Regional health officials increasingly argue that tough laws have done little to slow abortions. The rate of abortions in Latin America is 37 per 1,000 women of childbearing age, the highest in the world outside of Eastern Europe, according to United Nations figures. Four million abortions, most of them illegal, take place in Latin America annually, the United Nations reports, and up to 5,000 women are believed to die each year from complications from abortions.

In an interview, a doctor in Medellín, Colombia, said that while he offered safe, if secret, abortions, many abortionists did not.

"In this profession, we see all kinds of things, like people using witchcraft, to whatever pills they can get their hands on," said the doctor, who charges about $45 to carry out abortions in women's homes and who spoke on condition that his name not be used, because performing an abortion in Colombia can lead to a prison term of more than four years.

"They open themselves up to incredible risks, from losing their reproductive systems or, through complications, their lives," the doctor said, referring to women who have such abortions.

Such arguments have done little to sway an anti-abortion movement that is largely led by influential leaders of the Roman Catholic Church.

In Colombia, José Galat, the Catholic rector of the Gran Colombia University, has collected two million signatures against efforts to legalize abortion and has paid for full-page newspaper advertisements criticizing abortion rights advocates.

"If there is life, then it has all the rights and a mother cannot apply the death penalty," he said.

Public opinion polls and studies show that Latin Americans do not support the full legalization of abortion.
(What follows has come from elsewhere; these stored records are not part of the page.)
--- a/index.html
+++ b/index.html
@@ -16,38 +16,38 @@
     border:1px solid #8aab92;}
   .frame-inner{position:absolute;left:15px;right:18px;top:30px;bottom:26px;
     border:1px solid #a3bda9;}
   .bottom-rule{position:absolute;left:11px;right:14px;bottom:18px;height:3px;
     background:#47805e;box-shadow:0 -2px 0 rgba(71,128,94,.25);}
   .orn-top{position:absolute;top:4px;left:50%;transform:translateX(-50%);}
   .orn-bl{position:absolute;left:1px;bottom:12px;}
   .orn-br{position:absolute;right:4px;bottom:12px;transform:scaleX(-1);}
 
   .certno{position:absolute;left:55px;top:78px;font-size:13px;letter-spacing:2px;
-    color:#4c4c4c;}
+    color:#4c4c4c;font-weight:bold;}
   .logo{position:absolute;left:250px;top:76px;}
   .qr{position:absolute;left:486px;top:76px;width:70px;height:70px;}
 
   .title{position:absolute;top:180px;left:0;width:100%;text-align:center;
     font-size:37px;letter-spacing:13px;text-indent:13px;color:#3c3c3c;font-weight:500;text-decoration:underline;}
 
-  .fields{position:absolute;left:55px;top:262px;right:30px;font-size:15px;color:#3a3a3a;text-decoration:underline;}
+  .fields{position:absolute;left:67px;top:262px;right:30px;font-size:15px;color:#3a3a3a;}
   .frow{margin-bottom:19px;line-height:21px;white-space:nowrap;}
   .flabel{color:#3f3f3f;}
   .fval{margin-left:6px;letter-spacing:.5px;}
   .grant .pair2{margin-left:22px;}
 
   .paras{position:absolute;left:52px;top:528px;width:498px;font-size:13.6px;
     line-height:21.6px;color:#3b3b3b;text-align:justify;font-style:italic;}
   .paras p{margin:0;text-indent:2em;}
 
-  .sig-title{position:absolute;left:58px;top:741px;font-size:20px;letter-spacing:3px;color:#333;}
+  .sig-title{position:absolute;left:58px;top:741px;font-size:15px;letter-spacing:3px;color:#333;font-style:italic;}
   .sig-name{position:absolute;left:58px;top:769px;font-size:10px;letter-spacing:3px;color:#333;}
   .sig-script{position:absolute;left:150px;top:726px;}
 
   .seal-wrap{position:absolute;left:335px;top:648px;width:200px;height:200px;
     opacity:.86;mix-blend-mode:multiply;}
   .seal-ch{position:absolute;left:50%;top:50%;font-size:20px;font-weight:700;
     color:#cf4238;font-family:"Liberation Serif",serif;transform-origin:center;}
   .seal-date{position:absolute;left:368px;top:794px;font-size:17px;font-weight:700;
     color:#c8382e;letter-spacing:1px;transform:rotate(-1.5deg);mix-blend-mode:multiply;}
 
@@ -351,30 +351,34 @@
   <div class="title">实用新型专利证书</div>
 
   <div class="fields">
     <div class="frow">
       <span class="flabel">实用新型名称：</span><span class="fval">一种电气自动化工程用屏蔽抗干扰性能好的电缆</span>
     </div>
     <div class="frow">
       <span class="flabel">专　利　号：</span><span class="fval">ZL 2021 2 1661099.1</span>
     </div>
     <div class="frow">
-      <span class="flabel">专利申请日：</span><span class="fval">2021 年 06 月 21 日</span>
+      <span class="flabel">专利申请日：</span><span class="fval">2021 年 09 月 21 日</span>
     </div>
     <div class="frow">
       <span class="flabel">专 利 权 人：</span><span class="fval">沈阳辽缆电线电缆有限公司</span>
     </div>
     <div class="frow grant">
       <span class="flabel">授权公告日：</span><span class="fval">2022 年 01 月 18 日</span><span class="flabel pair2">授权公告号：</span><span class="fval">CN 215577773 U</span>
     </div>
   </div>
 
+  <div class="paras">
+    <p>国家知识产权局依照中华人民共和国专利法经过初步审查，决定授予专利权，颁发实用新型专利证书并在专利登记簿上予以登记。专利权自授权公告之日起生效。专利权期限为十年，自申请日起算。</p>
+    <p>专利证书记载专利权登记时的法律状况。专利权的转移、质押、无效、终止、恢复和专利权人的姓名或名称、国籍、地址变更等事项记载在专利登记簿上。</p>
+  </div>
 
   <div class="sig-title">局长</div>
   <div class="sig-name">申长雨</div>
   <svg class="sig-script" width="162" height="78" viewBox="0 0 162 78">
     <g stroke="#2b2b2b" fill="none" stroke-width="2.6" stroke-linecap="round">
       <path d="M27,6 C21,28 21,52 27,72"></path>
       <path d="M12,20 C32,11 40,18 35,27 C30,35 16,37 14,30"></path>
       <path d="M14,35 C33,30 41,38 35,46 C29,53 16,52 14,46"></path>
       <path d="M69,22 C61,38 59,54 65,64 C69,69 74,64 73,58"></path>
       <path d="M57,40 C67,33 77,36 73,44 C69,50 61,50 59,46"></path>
But detailed surveys conducted in 2003 in Mexico, Colombia and Bolivia showed that a majority of Catholic respondents believed abortion should be permitted to save a mother's life, when doctors believe the fetus will not survive or when the pregnancy is the result of a rape.

Abortion rights advocates point to a Nov. 17 decision by the United Nations Human Rights Committee, which ruled that Peru had failed to comply with its obligations to an international rights treaty and violated the rights of a young woman by denying her access to an abortion in 2001. The decision may have wide repercussions in future cases.
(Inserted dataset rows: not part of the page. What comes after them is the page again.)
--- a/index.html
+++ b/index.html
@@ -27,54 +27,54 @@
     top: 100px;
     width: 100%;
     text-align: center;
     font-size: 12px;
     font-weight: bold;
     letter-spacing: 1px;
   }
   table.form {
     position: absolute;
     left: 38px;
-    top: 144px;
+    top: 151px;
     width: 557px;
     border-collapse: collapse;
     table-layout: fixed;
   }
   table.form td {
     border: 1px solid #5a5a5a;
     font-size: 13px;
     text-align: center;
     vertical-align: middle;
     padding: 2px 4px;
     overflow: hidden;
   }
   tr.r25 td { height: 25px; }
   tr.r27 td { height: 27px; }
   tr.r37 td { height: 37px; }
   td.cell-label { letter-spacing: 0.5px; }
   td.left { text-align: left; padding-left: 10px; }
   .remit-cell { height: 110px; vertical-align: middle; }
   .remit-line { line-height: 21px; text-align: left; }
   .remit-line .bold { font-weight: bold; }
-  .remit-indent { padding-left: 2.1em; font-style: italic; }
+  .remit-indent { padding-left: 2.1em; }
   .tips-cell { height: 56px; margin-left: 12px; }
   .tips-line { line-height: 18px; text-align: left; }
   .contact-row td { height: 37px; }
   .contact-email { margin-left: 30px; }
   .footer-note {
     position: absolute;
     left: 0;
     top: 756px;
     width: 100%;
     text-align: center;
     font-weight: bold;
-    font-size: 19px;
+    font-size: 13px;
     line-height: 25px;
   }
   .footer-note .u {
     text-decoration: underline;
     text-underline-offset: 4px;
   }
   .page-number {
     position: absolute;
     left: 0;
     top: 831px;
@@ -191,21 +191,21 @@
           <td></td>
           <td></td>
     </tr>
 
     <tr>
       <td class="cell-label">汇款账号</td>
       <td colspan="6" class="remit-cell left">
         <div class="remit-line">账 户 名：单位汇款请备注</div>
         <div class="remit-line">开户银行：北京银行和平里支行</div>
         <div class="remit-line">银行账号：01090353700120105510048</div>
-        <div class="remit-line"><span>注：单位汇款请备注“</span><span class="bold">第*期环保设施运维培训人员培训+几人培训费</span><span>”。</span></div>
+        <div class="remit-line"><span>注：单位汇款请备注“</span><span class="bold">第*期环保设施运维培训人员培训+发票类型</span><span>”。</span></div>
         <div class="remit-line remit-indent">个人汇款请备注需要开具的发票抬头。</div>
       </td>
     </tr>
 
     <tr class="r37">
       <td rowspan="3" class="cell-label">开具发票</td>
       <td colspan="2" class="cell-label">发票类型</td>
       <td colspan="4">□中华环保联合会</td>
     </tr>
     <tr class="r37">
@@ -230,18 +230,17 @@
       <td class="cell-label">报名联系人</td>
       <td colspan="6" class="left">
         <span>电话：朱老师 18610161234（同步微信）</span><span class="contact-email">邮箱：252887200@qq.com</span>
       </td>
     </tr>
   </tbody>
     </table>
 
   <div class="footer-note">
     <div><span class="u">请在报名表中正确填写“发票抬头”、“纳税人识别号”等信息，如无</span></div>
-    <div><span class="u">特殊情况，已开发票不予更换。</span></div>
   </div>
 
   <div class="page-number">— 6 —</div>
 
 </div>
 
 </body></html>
The young woman had sought an abortion when she was 17 after doctors determined that her fetus was severely malformed. But a hospital in Lima, the Peruvian capital, denied her request, though abortion is legal under such circumstances in Peru. The woman was forced to have the baby, which died four days later.

"I hope that this does not happen to another young person," the woman, Karen, now 21, said in a telephone interview. She asked that her last name not be used. "I feel very satisfied because this was a long fight."

Like much of Latin America, the people here in Pamplona have, until recently, talked little of the abortions that have taken place behind the town's tranquil, button-down facade. Yet, 68 students, most of them from the University of Pamplona, sought emergency treatment at the local public hospital last year after having abortions, hospital records showed.

Several students said in interviews that the university's student body had a liberal attitude toward sex. Condoms are readily available, and the so-called morning-after pill is sold over the counter in pharmacies.

Still, sex education at the university focuses more on anatomy than behavior, and church and university officials preach abstinence. Shamed by the thought of having children without being married, many young women try to induce abortions by taking a drug called Cytotec, which is made for ulcers but also dilates the cervix.

Pharmacies in Pamplona are barred from selling the drug, but students can purchase it over the counter in cities nearby. It was Cytotec that the two young women took in April that left them bleeding and, ultimately, under arrest. But there have been others.

"I didn't know what to do," said one young woman, who had an abortion in February. "I'm sorry. I ask God for forgiveness and to give me another chance. I'll never do it again."

Mónica Trujillo contributed reporting from Bogotá for this article.